The handyman sector has now expanded to cover all but the most rural areas of the UK and via the Internet homeowners are able to easily identify and check the credentials of prospective handyman services.
Ideally the handyman is a man of a very practical nature who is good with his hands, good at problem solving, is methodical and patient in his work approach and is respectful of his customer and their property in which he is working. The handyman enjoys utilising his practical ability, resourcefulness and skill set in surmounting a challenge and is versatile. He will therefore welcome any unusual requests or advice.
You can of course call on a handyman to help with those jobs that require a practical, tradesman like skill set (and tool set!), but are outside of the traditional remit of the tradesman e.g. Putting up shelves, fitting blinds and curtain rails, fitting a wall mounted TV, building flat pack furniture and the like. Handyman Oxford
The handyman can then take care of those awkward ‘odd jobs’ but his resources extend to being able to undertake tradesman tasks. The handyman is likely to have better availability than the tradesman who is generally engaged in larger contracts.
The handyman should be able to undertake minor carpentry, plumbing and electrical work at significantly lower rates than those charged by tradesmen. It becomes essential to check the level of public liability insurance held by the handyman if he is to be engaged in plumbing and electrical work because in the worst case an accident or mistake could prove costly.
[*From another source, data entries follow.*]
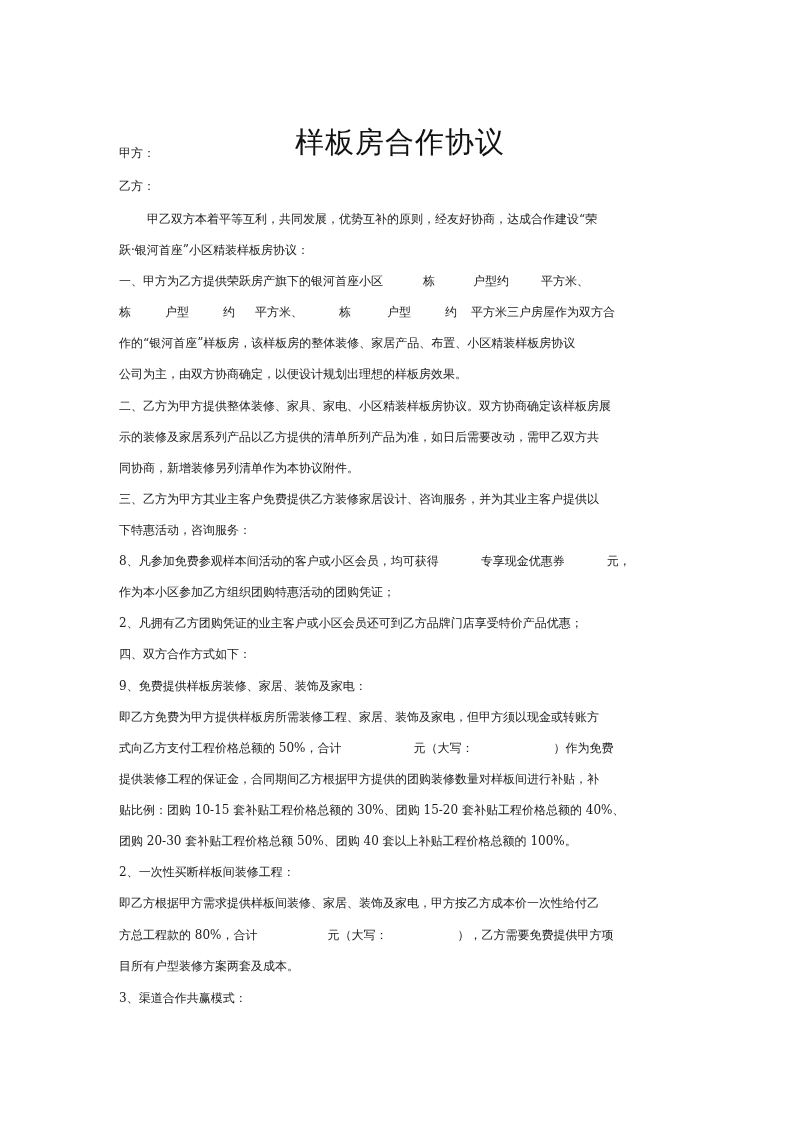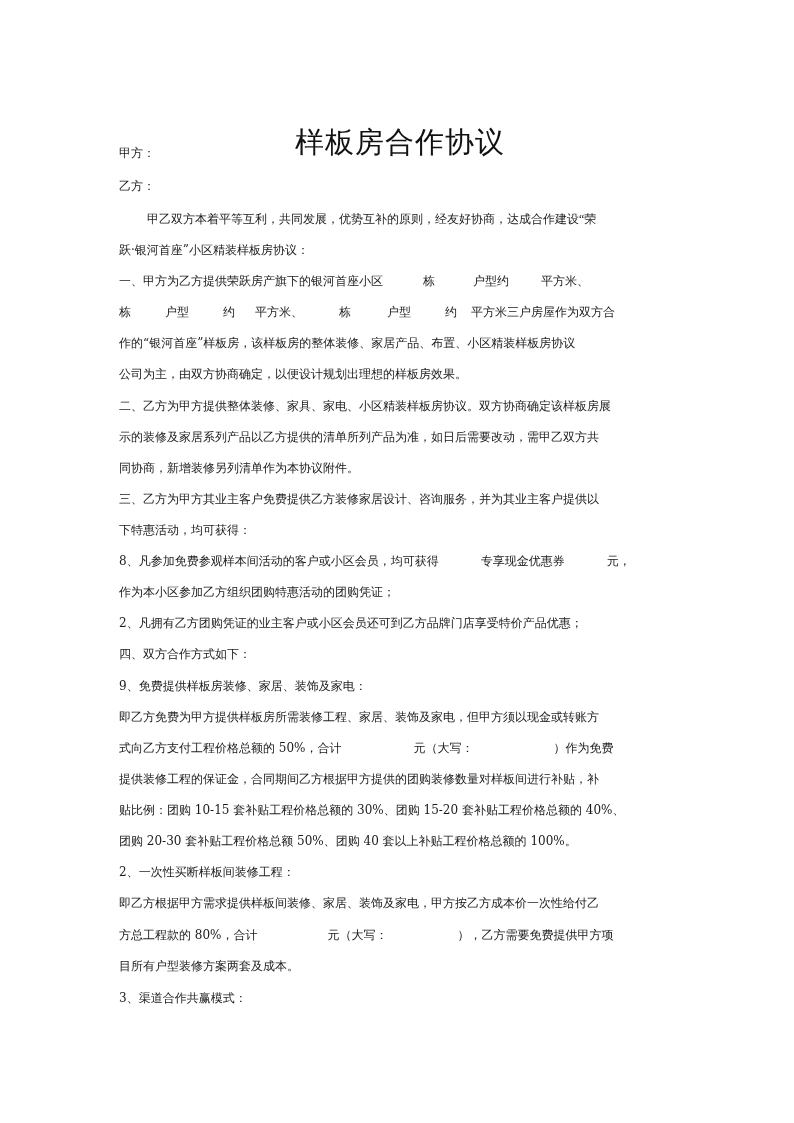--- a/index.html
+++ b/index.html
@@ -3,21 +3,21 @@
 <meta charset="utf-8">
 <style>
   html, body { margin: 0; padding: 0; background: #ffffff; }
   body { width: 794px; height: 1123px; position: relative; overflow: hidden;
          font-family: "DejaVu Serif", "Liberation Serif", serif; color: #1a1a1a; }
   .page { position: absolute; left: 119px; top: 0; width: 562px; }
   .title { position: absolute; left: 0; width: 562px; top: 98px; text-align: center;
            font-size: 29px; line-height: 40px; color: #111; letter-spacing: 1px; margin-top: 24px; }
   .line { position: absolute; left: 0; width: 562px; font-size: 12px; line-height: 20px;
           white-space: nowrap; }
-  .indent { padding-left: 28px; box-sizing: border-box; font-family: Liberation Serif, serif; }
+  .indent { padding-left: 28px; box-sizing: border-box; }
   .gap { display: inline-block; }
 </style>
 </head>
 <body>
 
 <div class="page">
   <div class="title">样板房合作协议</div>
 
   <div class="line" style="top:143px">甲方：</div>
   <div class="line" style="top:176px">乙方：</div>
@@ -32,21 +32,21 @@
     <span>栋</span><span class="gap" style="width:34px"></span><span>户型</span><span class="gap" style="width:34px"></span><span>约</span><span class="gap" style="width:20px"></span><span>平方米、</span><span class="gap" style="width:36px"></span><span>栋</span><span class="gap" style="width:36px"></span><span>户型</span><span class="gap" style="width:34px"></span><span>约</span><span class="gap" style="width:14px"></span><span>平方米三户房屋作为双方合</span>
   </div>
   <div class="line" style="top:333px">作的“银河首座”样板房，该样板房的整体装修、家居产品、布置、小区精装样板房协议</div>
   <div class="line" style="top:364px">公司为主，由双方协商确定，以便设计规划出理想的样板房效果。</div>
 
   <div class="line" style="top:396px">二、乙方为甲方提供整体装修、家具、家电、小区精装样板房协议。双方协商确定该样板房展</div>
   <div class="line" style="top:427px">示的装修及家居系列产品以乙方提供的清单所列产品为准，如日后需要改动，需甲乙双方共</div>
   <div class="line" style="top:458px">同协商，新增装修另列清单作为本协议附件。</div>
 
   <div class="line" style="top:489px">三、乙方为甲方其业主客户免费提供乙方装修家居设计、咨询服务，并为其业主客户提供以</div>
-  <div class="line" style="top:520px">下特惠活动，均可获得：</div>
+  <div class="line" style="top:520px">下特惠活动，咨询服务：</div>
 
   <div class="line" style="top:551px">
     <span>8、凡参加免费参观样本间活动的客户或小区会员，均可获得</span><span class="gap" style="width:42px"></span><span>专享现金优惠券</span><span class="gap" style="width:42px"></span><span>元，</span>
   </div>
   <div class="line" style="top:582px">作为本小区参加乙方组织团购特惠活动的团购凭证；</div>
   <div class="line" style="top:613px">2、凡拥有乙方团购凭证的业主客户或小区会员还可到乙方品牌门店享受特价产品优惠；</div>
   <div class="line" style="top:644px">四、双方合作方式如下：</div>
 
   <div class="line" style="top:676px">9、免费提供样板房装修、家居、装饰及家电：</div>
   <div class="line" style="top:707px">即乙方免费为甲方提供样板房所需装修工程、家居、装饰及家电，但甲方须以现金或转账方</div>

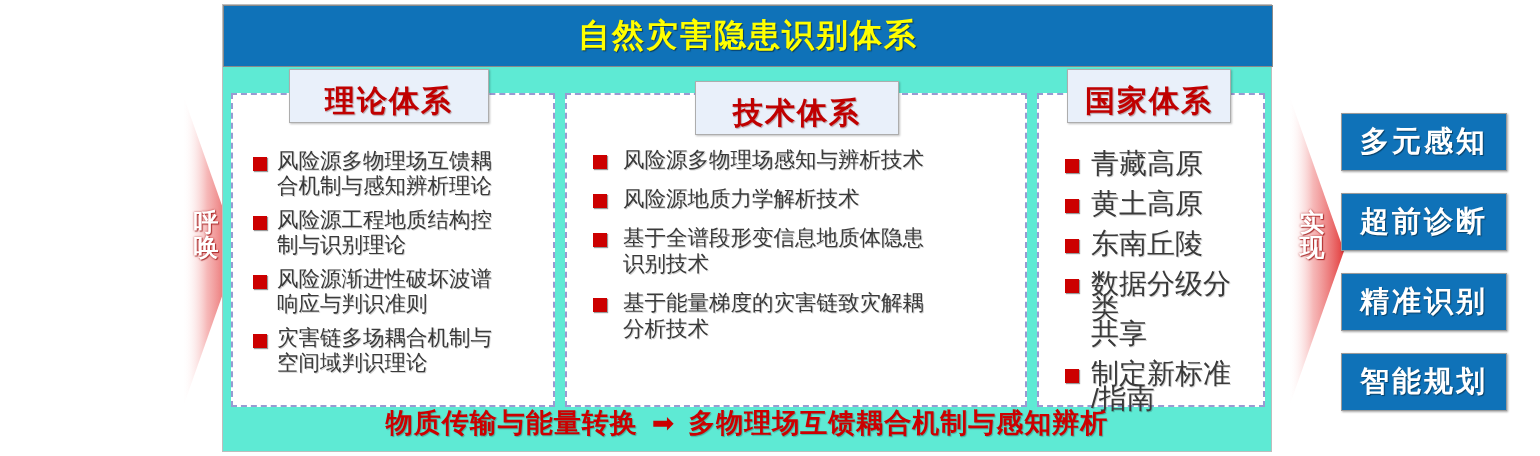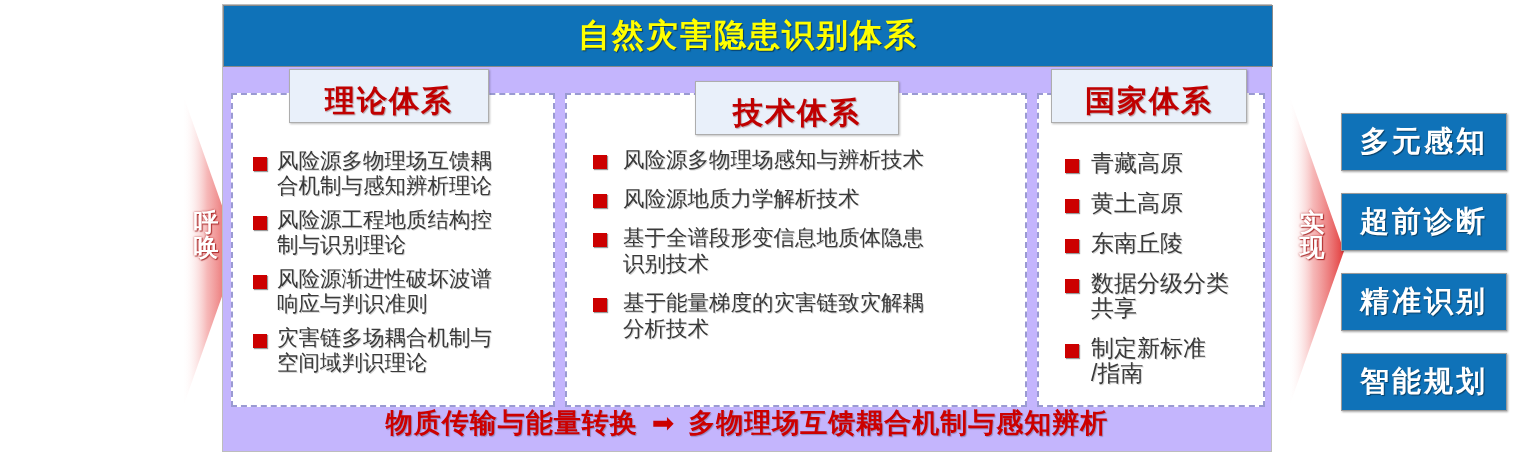--- a/index.html
+++ b/index.html
@@ -53,21 +53,21 @@
     text-shadow:0 0 2px rgba(180,30,30,.9),1px 1px 1px rgba(140,0,0,.7);
   }
   .arrow-label b{display:block;font-weight:bold;}
 
   
   #panel{
     position:absolute;
     left:222px;top:4px;
     width:1050px;height:448px;
     border:1px solid #bdbdbd;
-    background:#c4b5fd;
+    background:#5eead4;
     box-sizing:border-box;
   }
   #titlebar{
     position:absolute;left:0;top:0;
     width:1050px;height:62px;
     background:#0F72B8;
     border:1px solid #8a8a8a;
     box-sizing:border-box;
     display:flex;align-items:center;justify-content:center;
   }
@@ -98,21 +98,21 @@
     background:#E9F0FA;
     border:1px solid #adadad;
     box-shadow:1px 1px 2px rgba(0,0,0,.25);
     height:54px;
     display:flex;align-items:flex-end;justify-content:center;
     box-sizing:border-box;
     z-index:5;
   }
   #col-theory .col-header{left:56px;width:200px;}
   #col-tech  .col-header{left:128px;width:204px;margin-top:12px;}
-  #col-nation .col-header{left:12px;width:196px;}
+  #col-nation .col-header{left:28px;width:164px;}
   .col-header span{
     color:#C00000;
     font-size:30px;
     font-weight:bold;
     letter-spacing:2px;
     text-shadow:1px 1px 1px rgba(90,0,0,.35);
     white-space:nowrap;
   }
 
   .bullets{
@@ -138,21 +138,21 @@
     box-shadow:1px 1px 1px rgba(0,0,0,.4);
   }
   
   #col-theory .bullets li{font-size:21.5px;line-height:25px;margin-bottom:9px;letter-spacing:0px;}
   
   #col-tech .bullets{left:10px;top:40px;}
   #col-tech .bullets li{font-size:21.5px;line-height:26px;margin-bottom:13px;padding-left:34px;}
   #col-tech .bullets li::before{left:4px;}
   
   #col-nation .bullets{left:10px;top:44px;}
-  #col-nation .bullets li{font-size:23px;line-height:25px;margin-bottom:15px;padding-left:30px;}
+  #col-nation .bullets li{font-size:28px;line-height:25px;margin-bottom:15px;padding-left:30px;}
   #col-nation .bullets li::before{left:4px;}
 
   
   #footer{
     position:absolute;
     left:0;right:0;
     top:396px;
     height:44px;
     display:flex;align-items:center;justify-content:center;
     gap:14px;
The handyman would typically hold a £1-2 million pound third party risk policy.
As far is plumbing is concerned the handyman can undertake tasks such as adding an outdoor tap, change a w.c. pan, replace taps, fix leaking taps, plumb in or replace dishwashers or washing machines, vent tumble driers etc.
The handyman is unable to make any changes or modifications to a gas supply and is even unable to replace a gas cooker or heater (i.e. simply unplug or plug in a bayonet fitting) unless a member of the Gas Safe Register which replaced the CORGI gas register on 1 April 2009. Broadly speaking the extent of electrical work that can be carried out by the knowledgeable handyman in the capacity of ‘competent person’ is limited to the following non-notifiable tasks:
- Replacing damaged cable in one circuit
- Replacing a socket box
- Replacing sockets, switches or ceiling roses
Furthermore as long as they are not in kitchens, bathrooms, utility rooms or other ‘special locations’
- Adding light fittings and switches to existing circuits
- Adding sockets or fused spurs to existing ring or radial circuits
Electrical work must be carried out comply with the IEE Wiring Regulations. A phone call can be made to the local building control officer to verify whether the work is notifiable and whether it requires checking by a qualified electrician.